◆ **TASK GOAL**
List each line of the data that holds the word "span".

START INFORMATION SUPPLIED

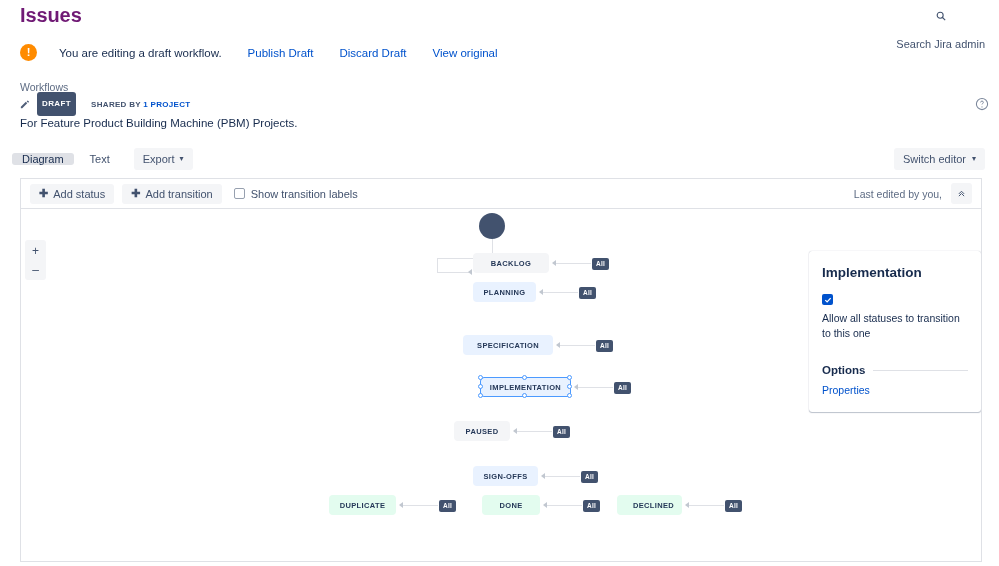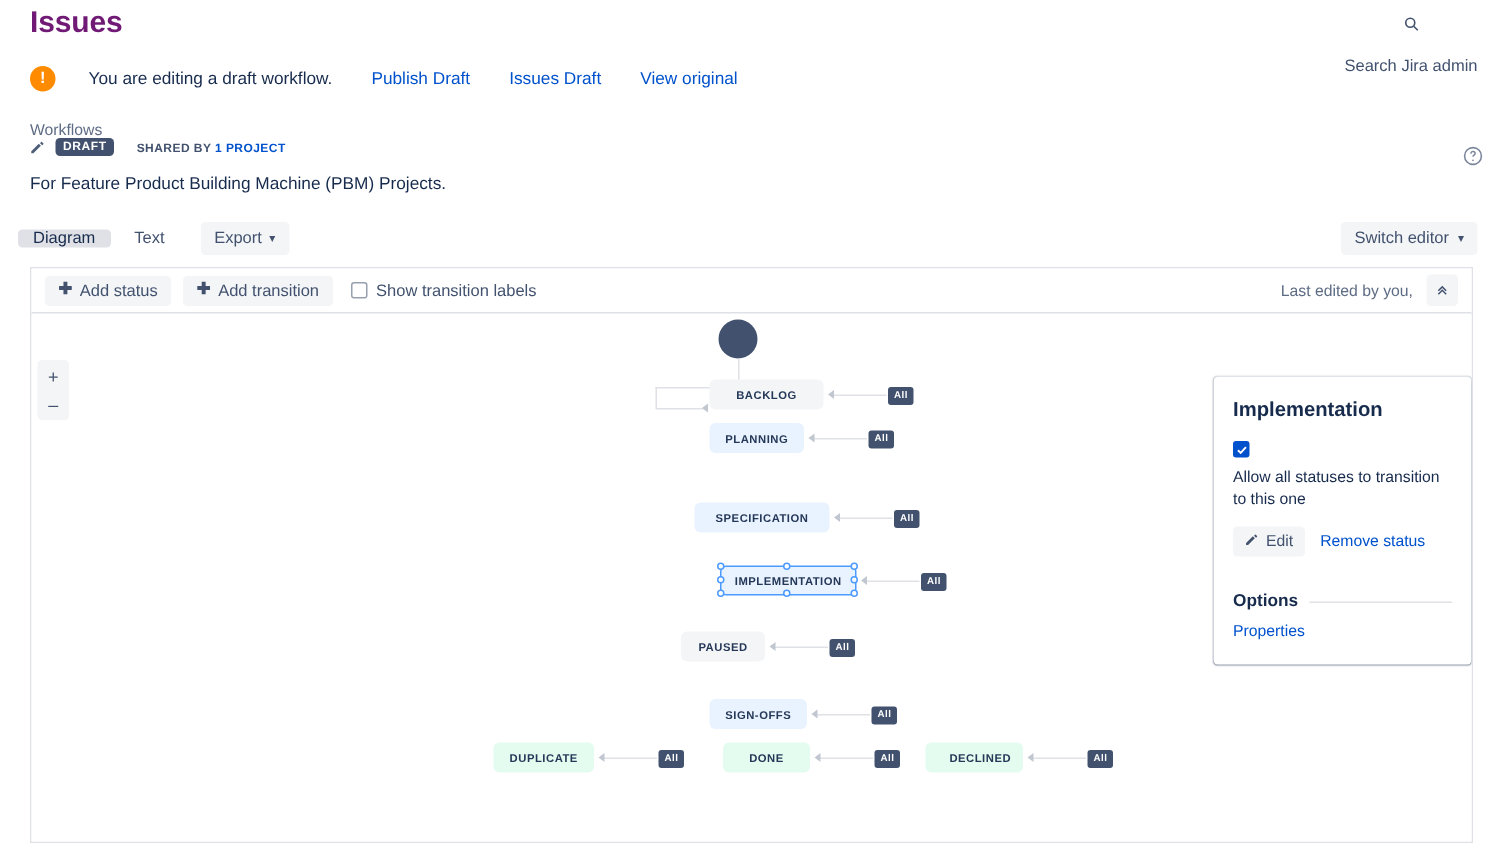--- a/index.html
+++ b/index.html
@@ -279,7 +279,7 @@
     </span>
   <span class="draft-text">You are editing a draft workflow.</span>
   <a href="#">Publish Draft</a>
-  <a href="#">Issues Draft</a>
+  <a href="#">Discard Draft</a>
   <a href="#">View original</a>
 </div>
 

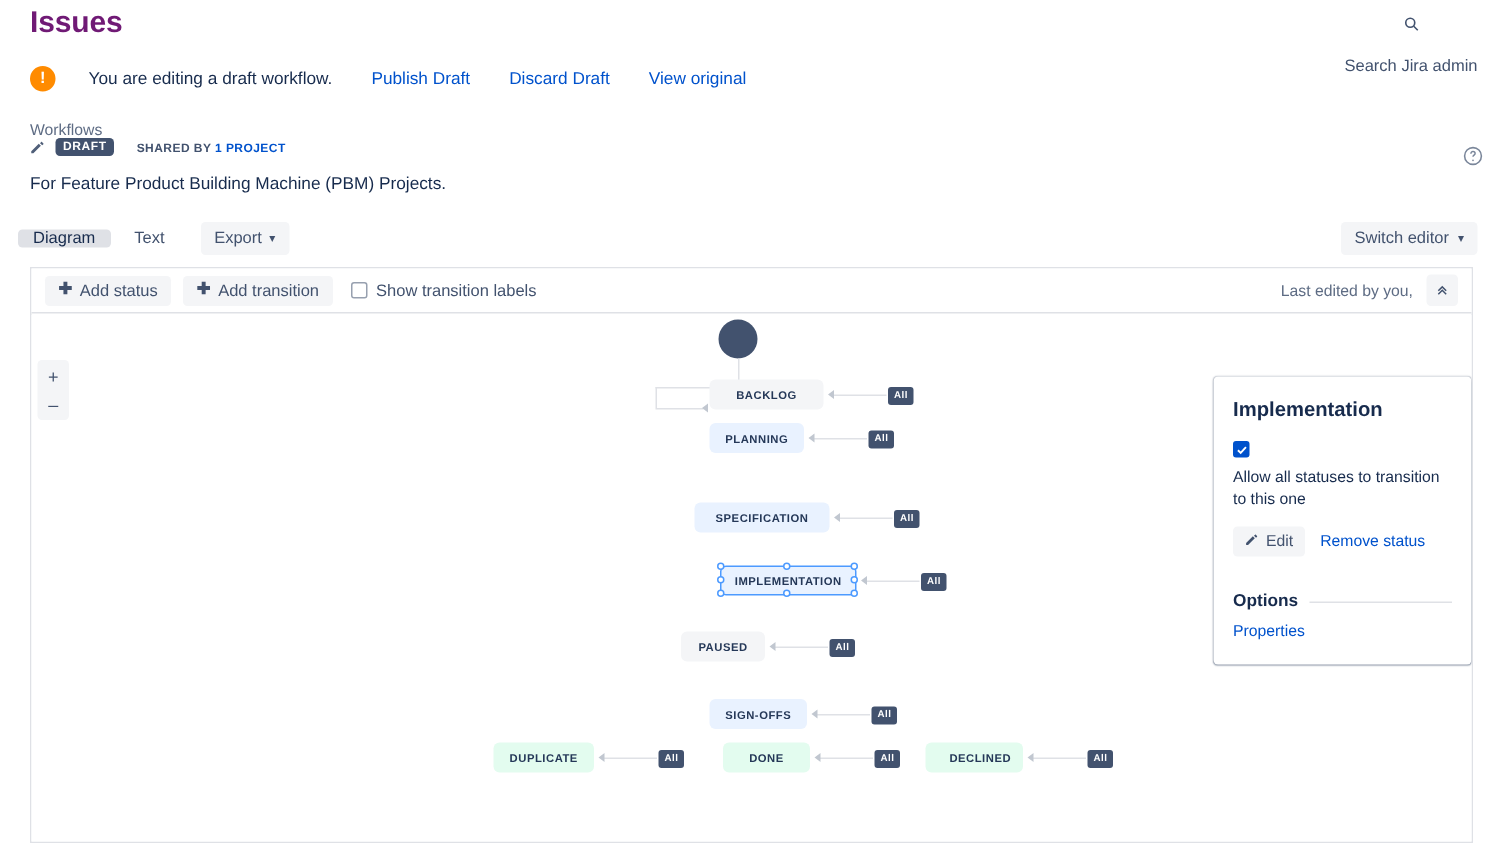--- a/index.html
+++ b/index.html
@@ -63,7 +63,7 @@
   .draft-chip {
     background: #42526e; color: #ffffff;
     font-size: 8px; font-weight: 700; letter-spacing: 0.4px;
-    padding: 2px 5px; border-radius: 3px; line-height: 1;
+    padding: 8px 5px; border-radius: 3px; line-height: 1;
   }
   .shared-by {
     font-size: 8px; font-weight: 700; letter-spacing: 0.3px;

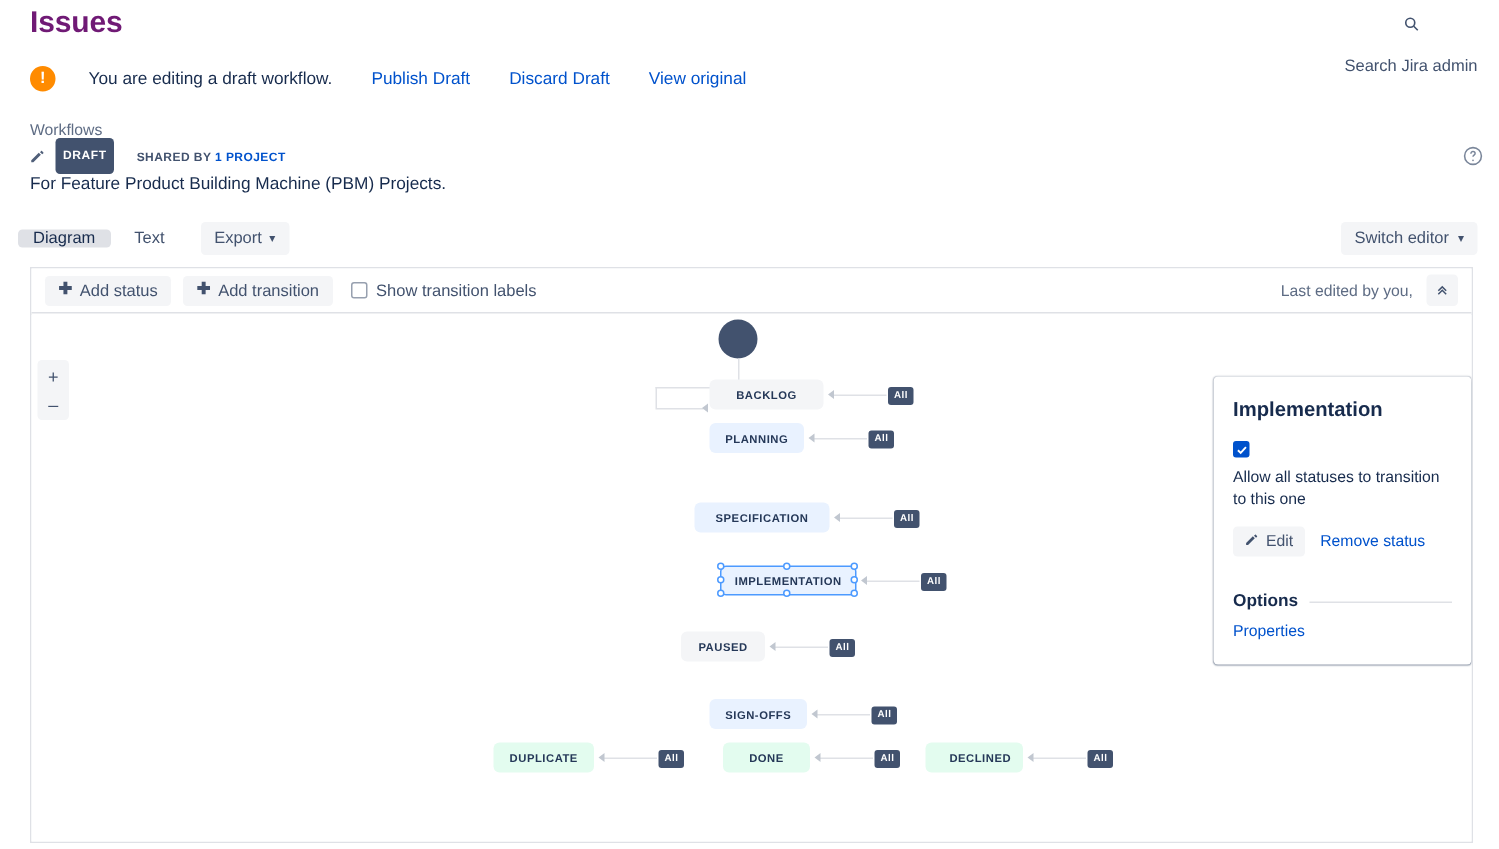--- a/index.html
+++ b/index.html
@@ -435,17 +435,6 @@
         </span>
         <span class="dp-check-label">Allow all statuses to transition to this one</span>
       </div>
-      <div class="dp-actions">
-        <button class="dp-edit">
-          <span>
-            <svg width="9" height="9" viewBox="0 0 12 12" fill="#42526e">
-              <path d="M1 9.3V11h1.7l6-6L7 3.3l-6 6zM10.7 3.7c.2-.2.2-.5 0-.6L9.6 2c-.2-.2-.5-.2-.7 0l-.9.9L9.8 4.6l.9-.9z"></path>
-            </svg>
-          </span>
-          <span>Edit</span>
-        </button>
-        <a class="dp-remove" href="#">Remove status</a>
-      </div>
       <div class="dp-options-row">
         <span class="dp-options-title">Options</span>
         <span class="dp-rule"></span>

END INFORMATION SUPPLIED

◆ **OUTPUT FOR THIS TASK**
     </span>
   <span class="draft-text">You are editing a draft workflow.</span>
         </span>
         <span class="dp-check-label">Allow all statuses to transition to this one</span>
-          <span>
-          </span>
-          <span>Edit</span>
         <span class="dp-options-title">Options</span>
         <span class="dp-rule"></span>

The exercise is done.